Dr. Albright laughs. It’s warm and comforting. She’s never condescending. That’s what I remember loving most about her class. She acts like a student with her students. Her style of teaching embraced how to think, not what to think. While my classes are more fact-based than hers, I’ve always tried to maintain that same group-learning mentality versus teaching to the masses.
The mind functions with memory, but flourishes from discovery.
“I’m sure you’ve heard it many times, but you have to discover your own truth.”
“And those books are your truth?”
“Yes.”
“You remember other lives?”
She nods. “I do. But I had help.”
“That’s why I’m here. Your books don’t go into that much detail, but you mention hypnosis.”
“My mentor helped me find the details buried in my unconscious mind by using hypnosis. Your heart is, and always has been, a part of your body. Sometimes you can feel or hear it, but how many people get to see their hearts? Well, some patients who have had open-heart surgery or transplants have been shown pictures or even video of their hearts. It’s incredible, like the first time you see an x-ray of part of your body.”
“Deeper meaning.”
She smiles. “Yes. Involving more senses during the discovery process makes our understanding of something more vivid.”
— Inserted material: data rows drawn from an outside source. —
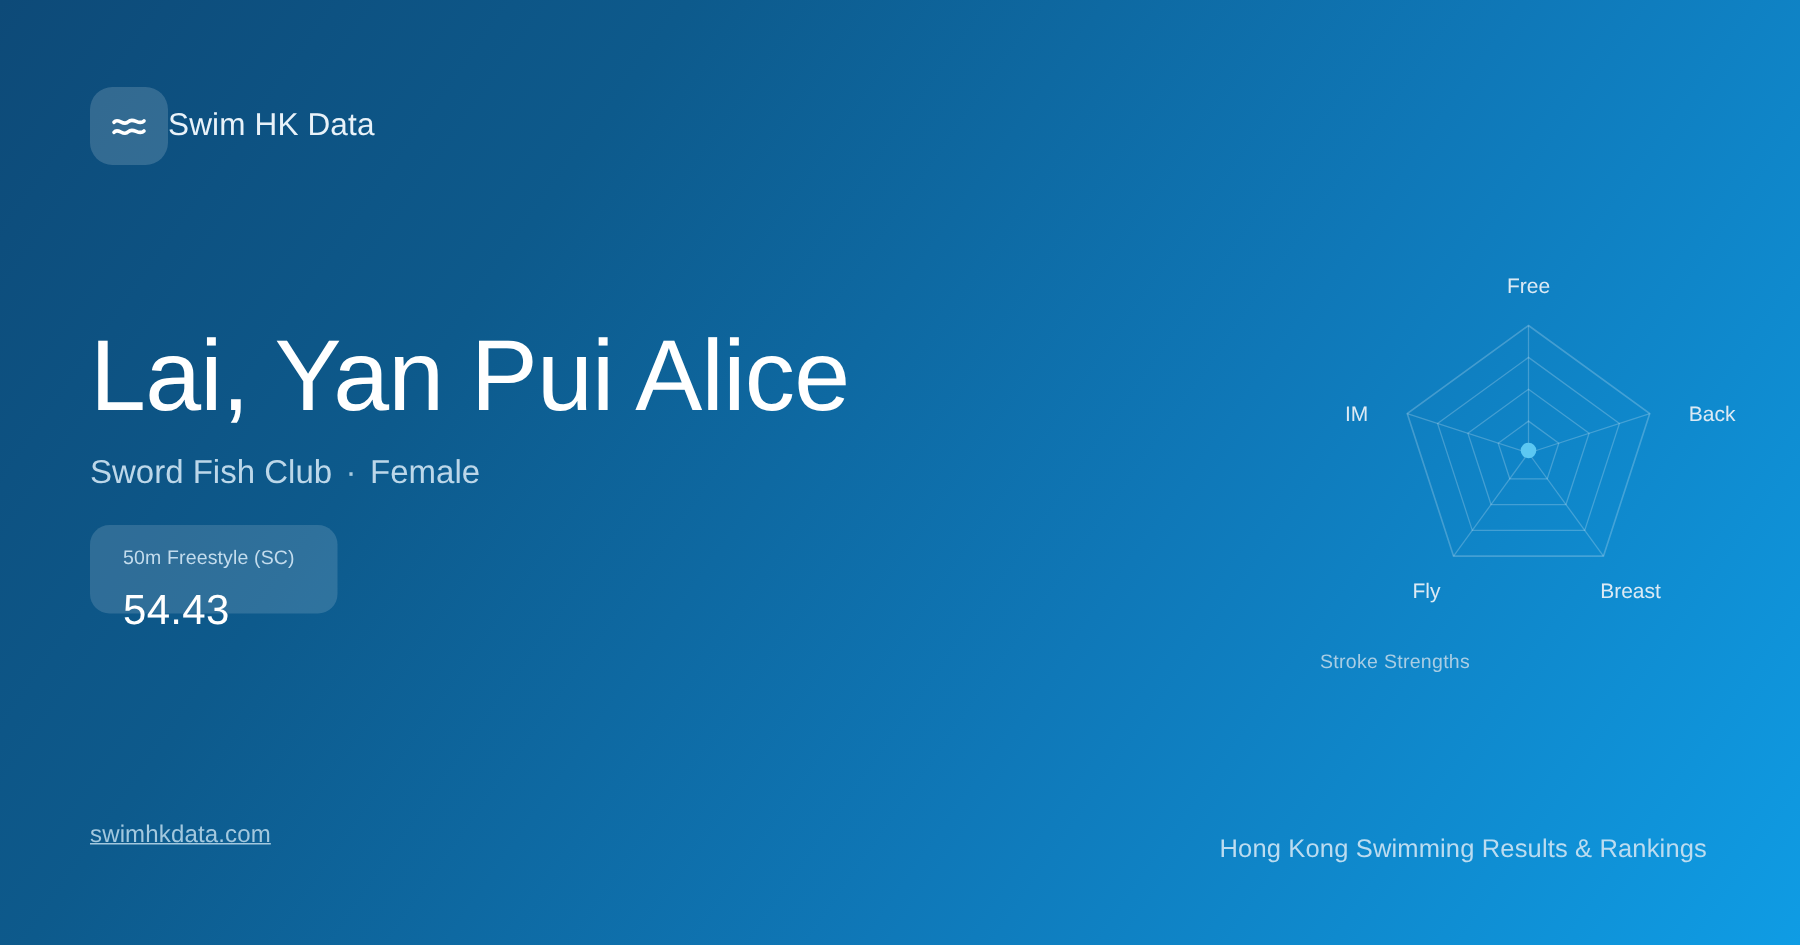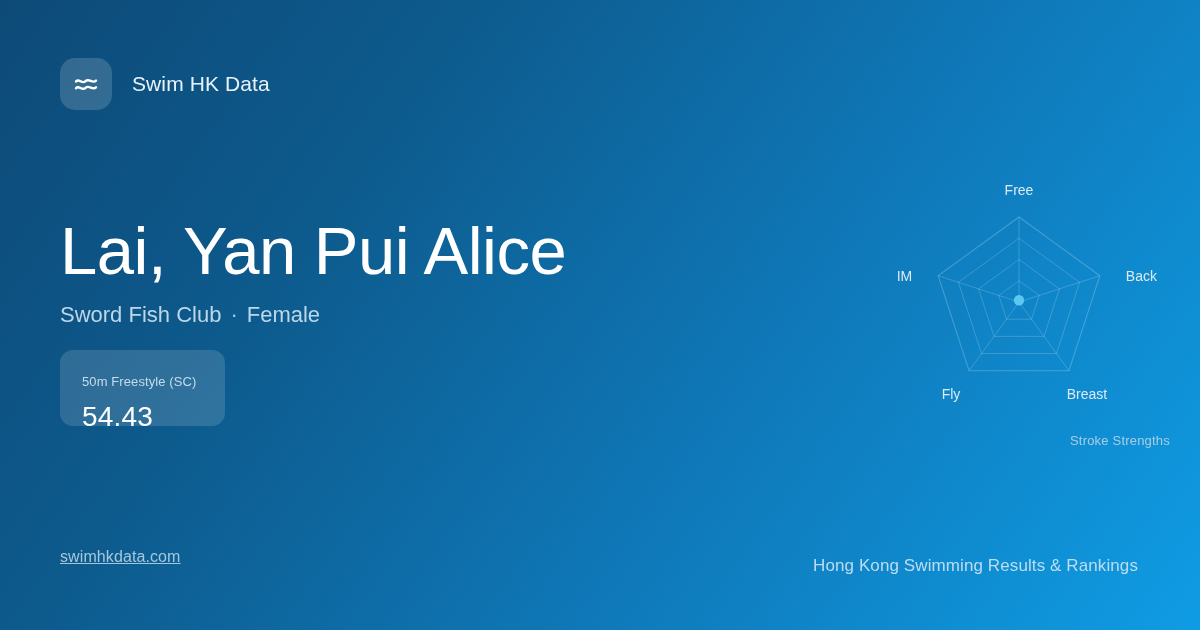"Swim HK Data" .brand { gap: 20px -> none }
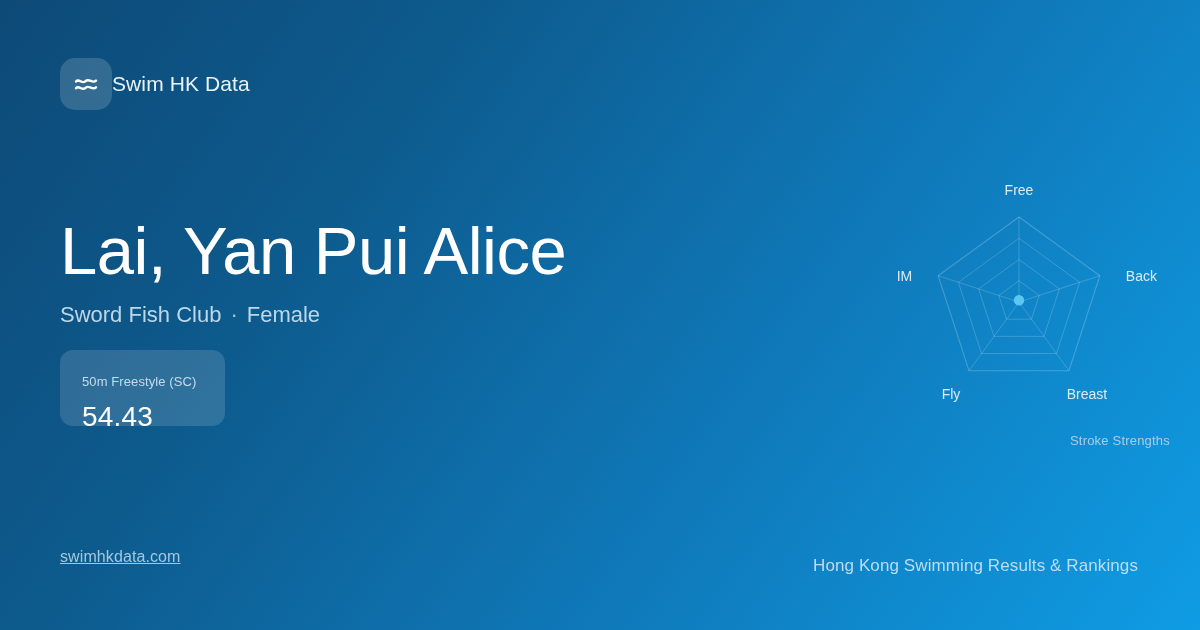"50m Freestyle (SC)" .stat-card { height: 76px -> 59px; padding: 24px 20px 0 22px -> 14px 20px 0 22px }
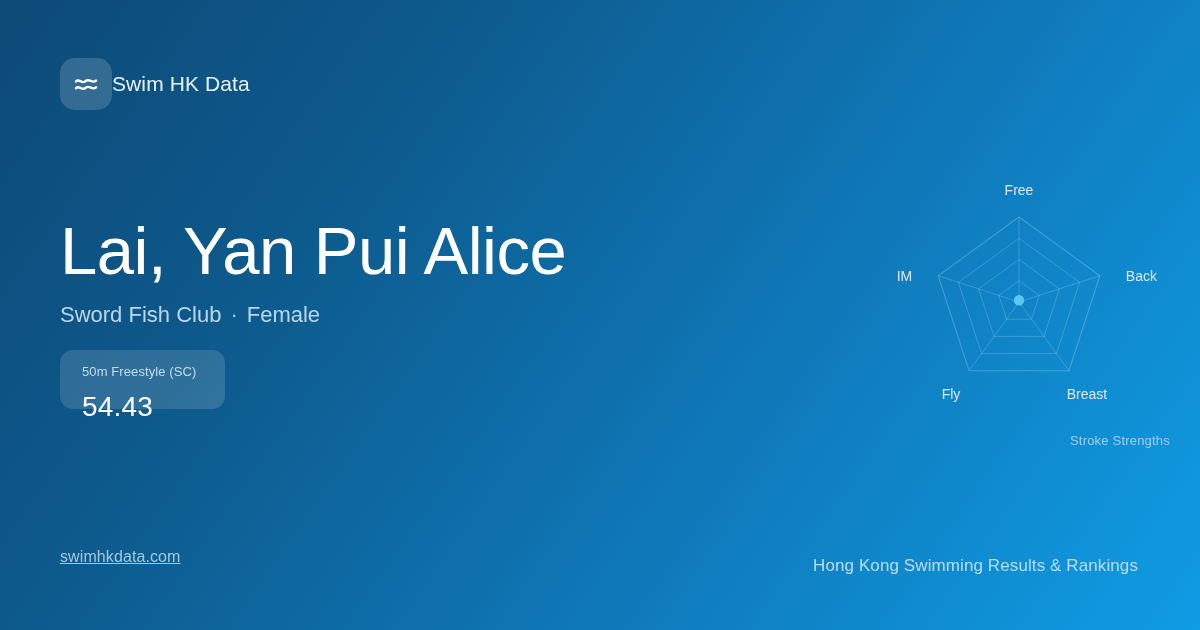"Stroke Strengths" .radar-caption { text-align: right -> left }
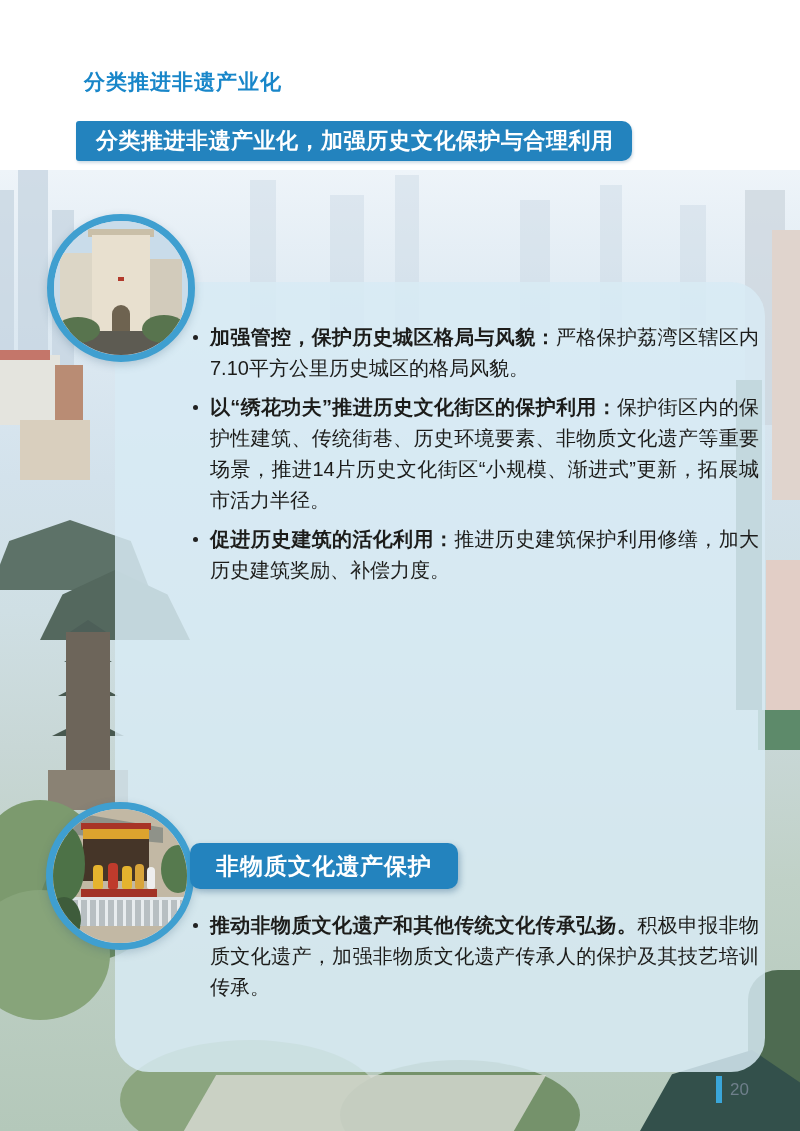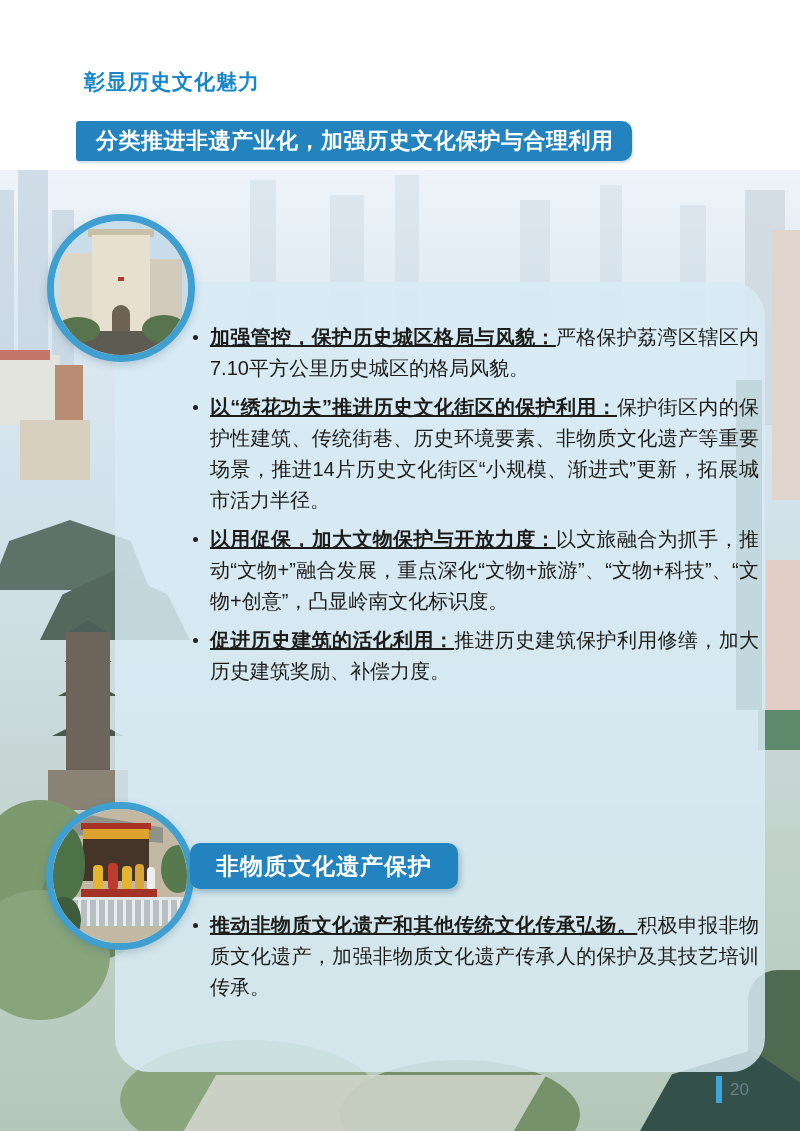"彰显历史文化魅力" div.abs { text: 彰显历史文化魅力 -> 分类推进非遗产业化 }
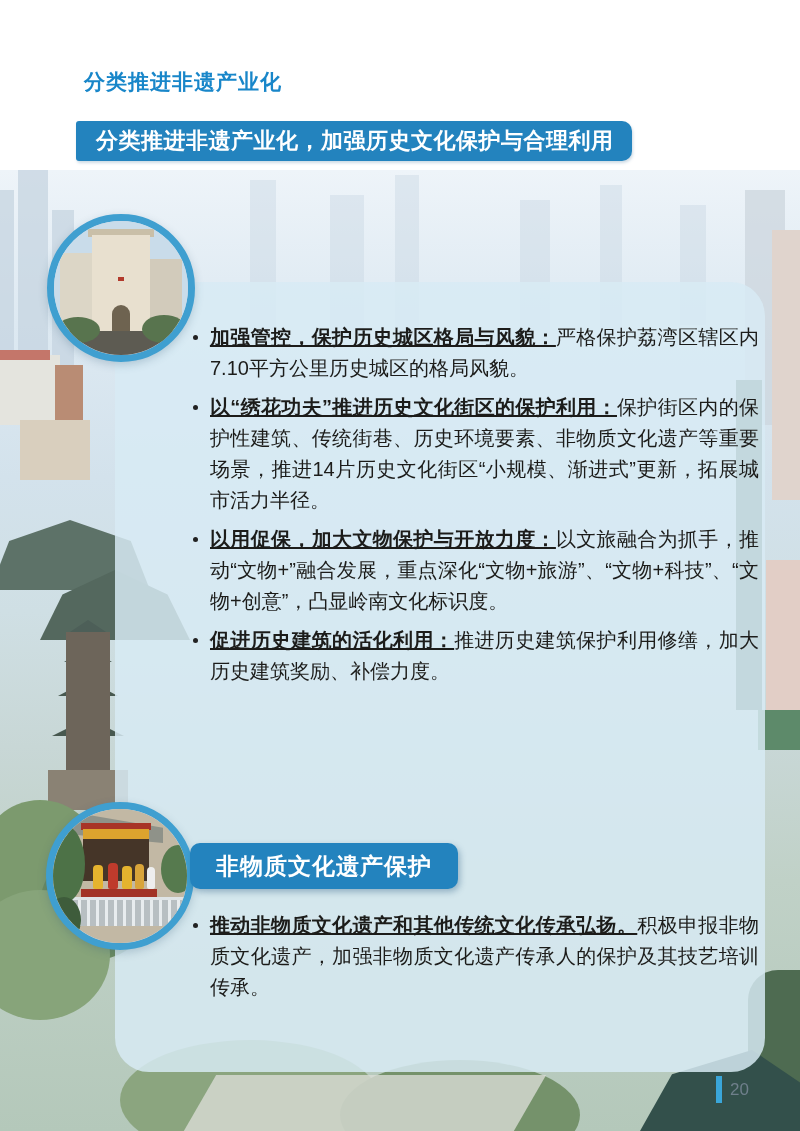"加强管控，保护历史城区格局与风貌：" .lead { text-decoration: underline -> none }
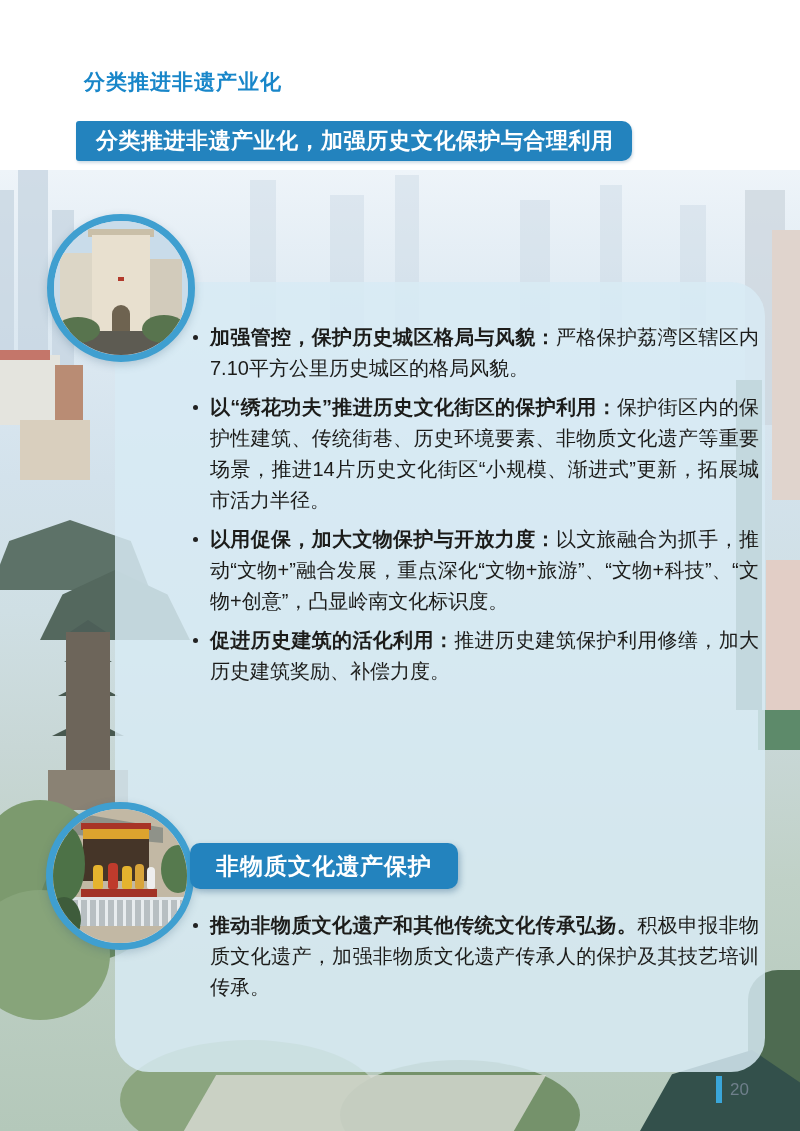"以用促保，加大文物保护与开放力度：以文旅融合为抓手，推动“文物+”融合发展，重点" div.bullet-item { html: <div> <span></span> <span><b>以用促保，加大文物保护与开放力度：</b><span>以文旅融合为抓手，推动“文物+”融合发展，重点深化“文物+旅游”、“文物+科技”、“文物+创意”，凸显岭南文化标识度。</span></span> </div> -> none }
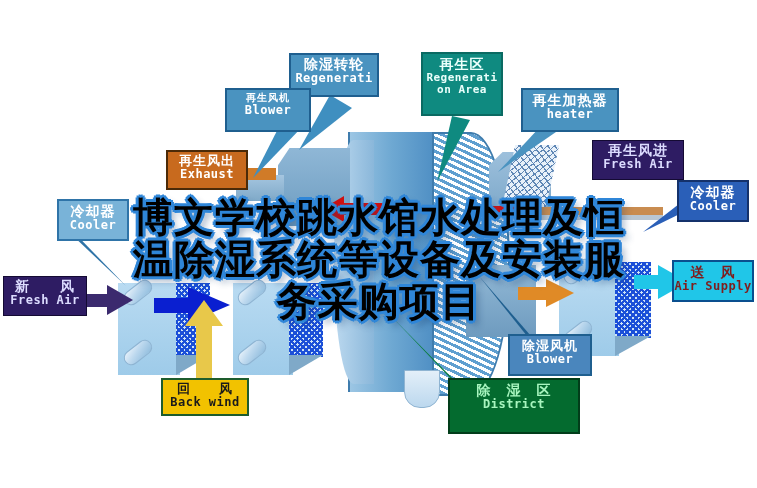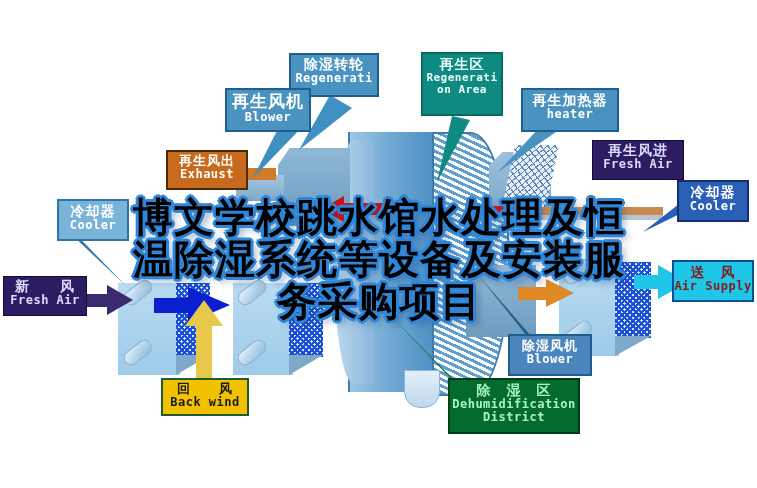"再生风机" span.cn { font-size: 17px -> 10px }
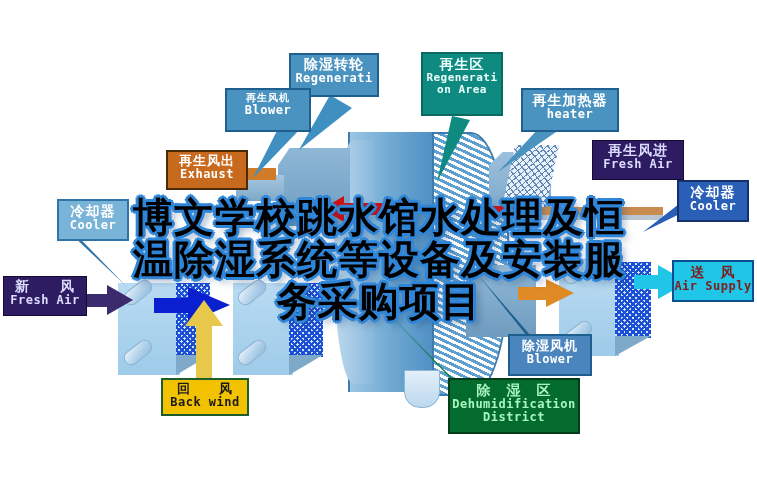"Dehumidification" span.en { html: <span>Dehumidification</span> -> none }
“Your mentor. Can I meet him?”
“Maybe in another life.” She smiles.
“He died?”
“Three years ago.”
“Can you do hypnosis?”
“What’s this about, Nathaniel?” She leans forward, resting her arms on the desk. “Does your nanny want to be hypnotized?”
“I don’t know.”
“Ah, you’re stuck. She’s told you all she can and you want more.”
“I want her to recognize who she was over twenty years ago, not just who I was at the time. I have questions for her.”
“And by her you’re referring to your friend?”
“Yes. Her death left me with a lot of unanswered questions.”
“Do you not know how she died?”
“She drowned.”
“So what are your questions?”
“I want to know why she was at the lake by herself.”
“You want to bring forth her memory of how she died? Sounds cruel to me.”
I didn’t think of it like that. “She would relive her death?”
“It’s possible. I remembered dying in two other lifetimes. One was quick. The only thing I have from it are a few brief flashes. The other time was a slow death, and I suffered a lot.”
“Do you have nightmares about it?”
“Not anymore. It haunted me for months. So we used hypnosis to suppress those memories. Now I only know what I’ve told you. No details. No pictures in my mind. No feelings.”
My gaze shifts to the humming bird feeder outside of her window. This isn’t what I wanted to hear.